Take the lines below between the one holding "[113,558,797,606] 荣耀Power2乘5G，畅享达人级通讯快感 ->" and the one holding "[113,842,689,889] 5G新纪元！三星S26速领通信革命 ->", inclusive, and copy them exactly. Add nothing.

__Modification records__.
**********

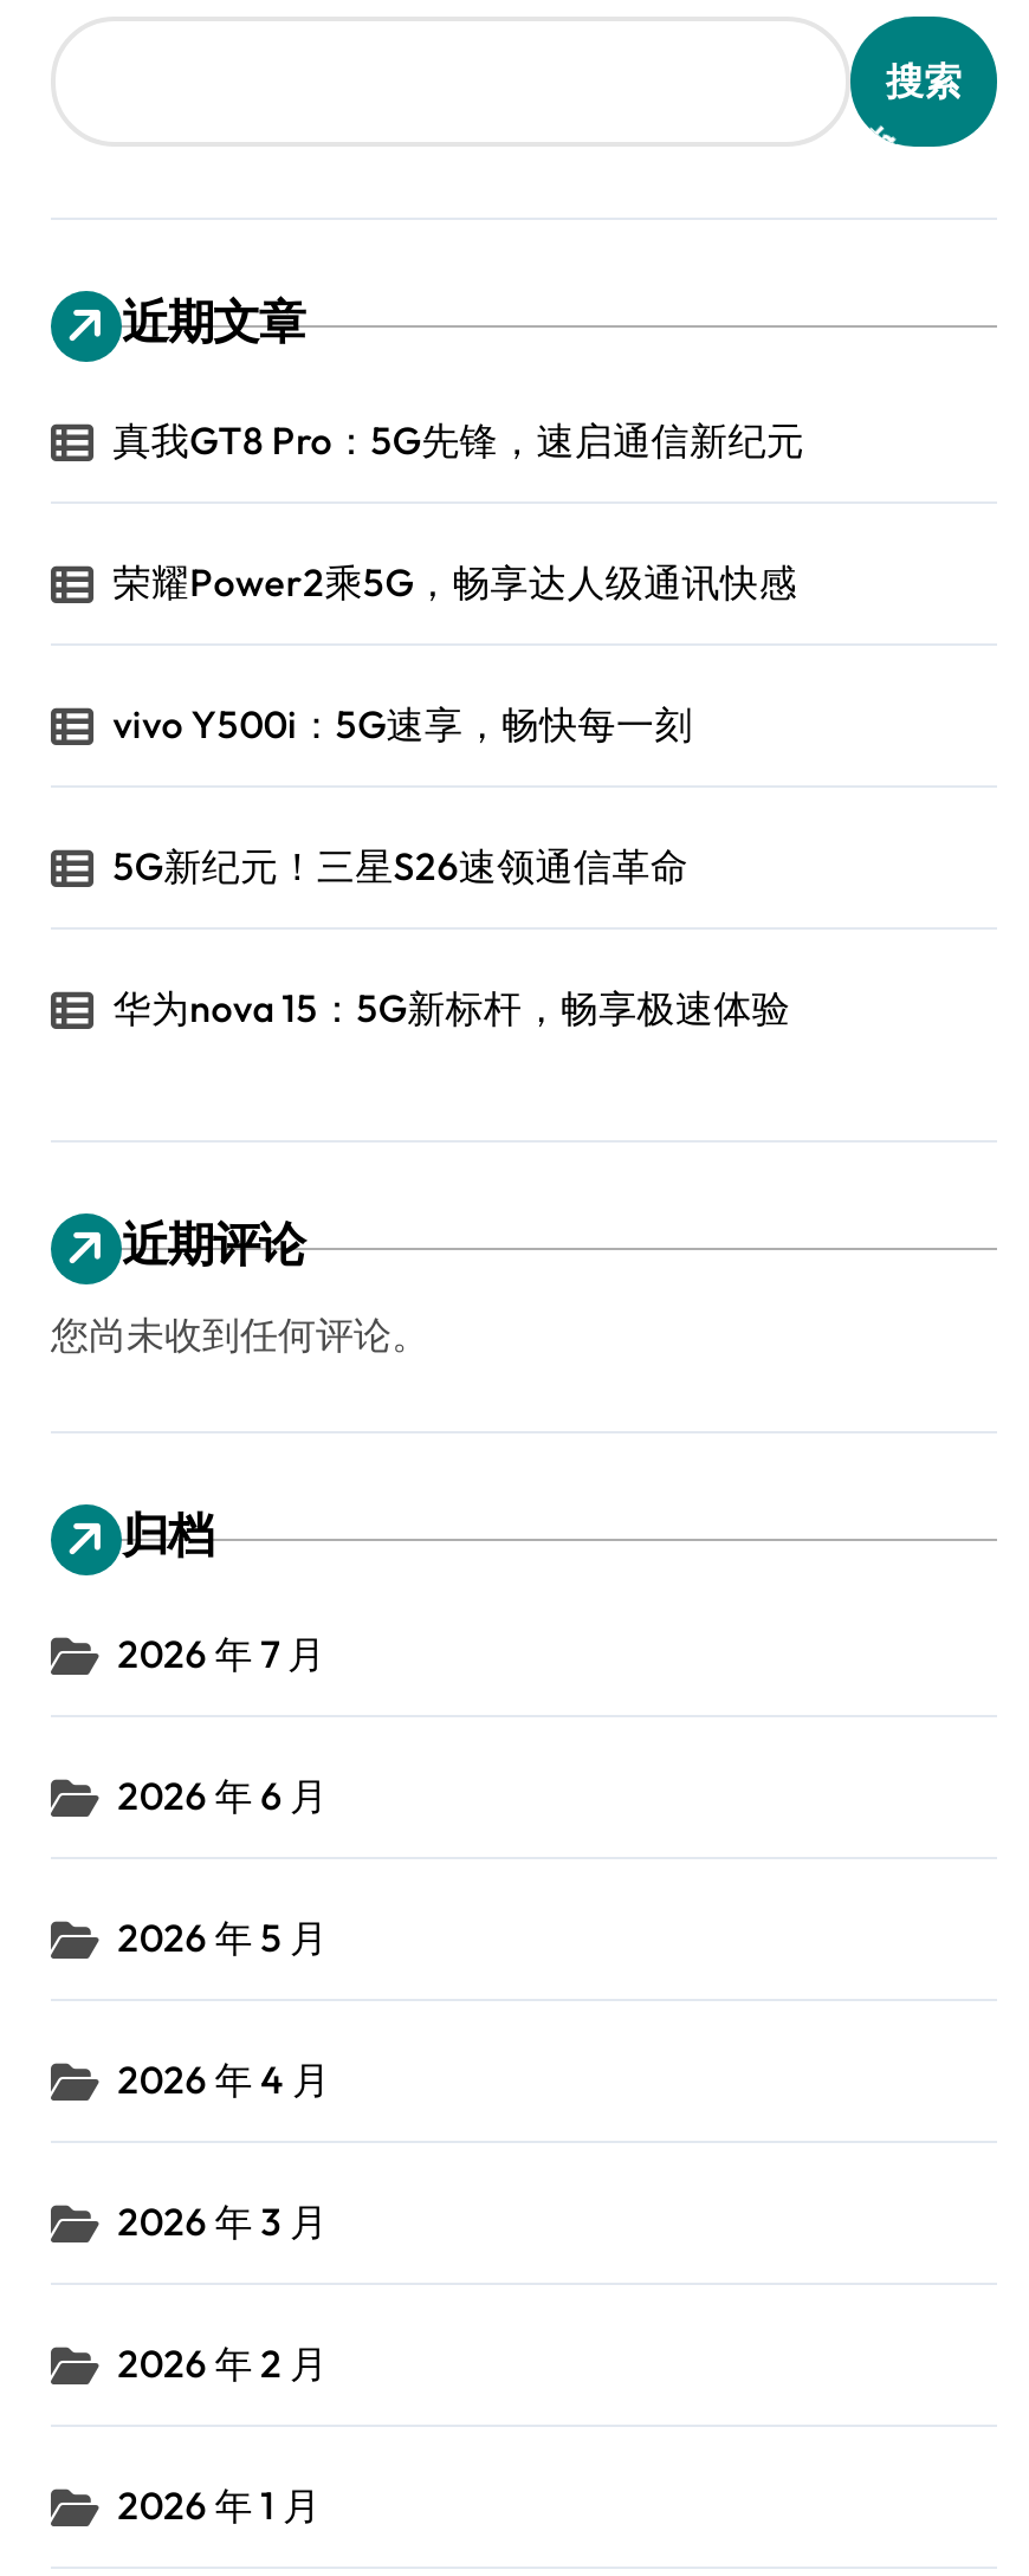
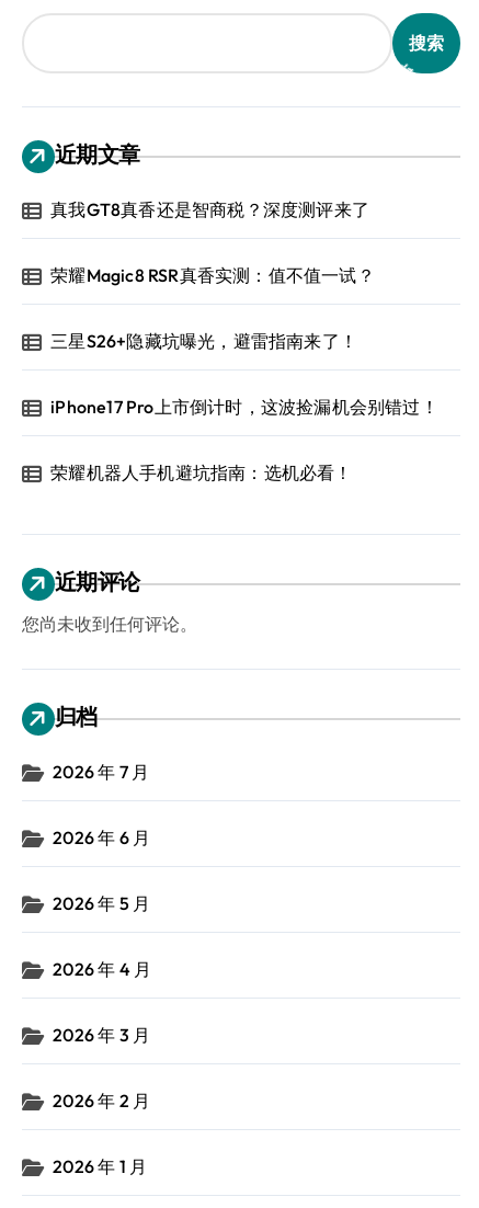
[113,416,805,464] 真我GT8 Pro：5G先锋，速启通信新纪元 -> [51,198,369,220] 真我GT8真香还是智商税？深度测评来了
[113,558,797,606] 荣耀Power2乘5G，畅享达人级通讯快感 -> [51,264,375,286] 荣耀Magic8 RSR真香实测：值不值一试？
[113,700,693,747] vivo Y500i：5G速享，畅快每一刻 -> [51,330,357,352] 三星S26+隐藏坑曝光，避雷指南来了！
[113,842,689,889] 5G新纪元！三星S26速领通信革命 -> [51,396,438,418] iPhone17 Pro上市倒计时，这波捡漏机会别错过！
[113,984,790,1031] 华为nova 15：5G新标杆，畅享极速体验 -> [51,461,353,483] 荣耀机器人手机避坑指南：选机必看！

**********

__REPLY__.
[113,558,797,606] 荣耀Power2乘5G，畅享达人级通讯快感 -> [51,264,375,286] 荣耀Magic8 RSR真香实测：值不值一试？
[113,700,693,747] vivo Y500i：5G速享，畅快每一刻 -> [51,330,357,352] 三星S26+隐藏坑曝光，避雷指南来了！
[113,842,689,889] 5G新纪元！三星S26速领通信革命 -> [51,396,438,418] iPhone17 Pro上市倒计时，这波捡漏机会别错过！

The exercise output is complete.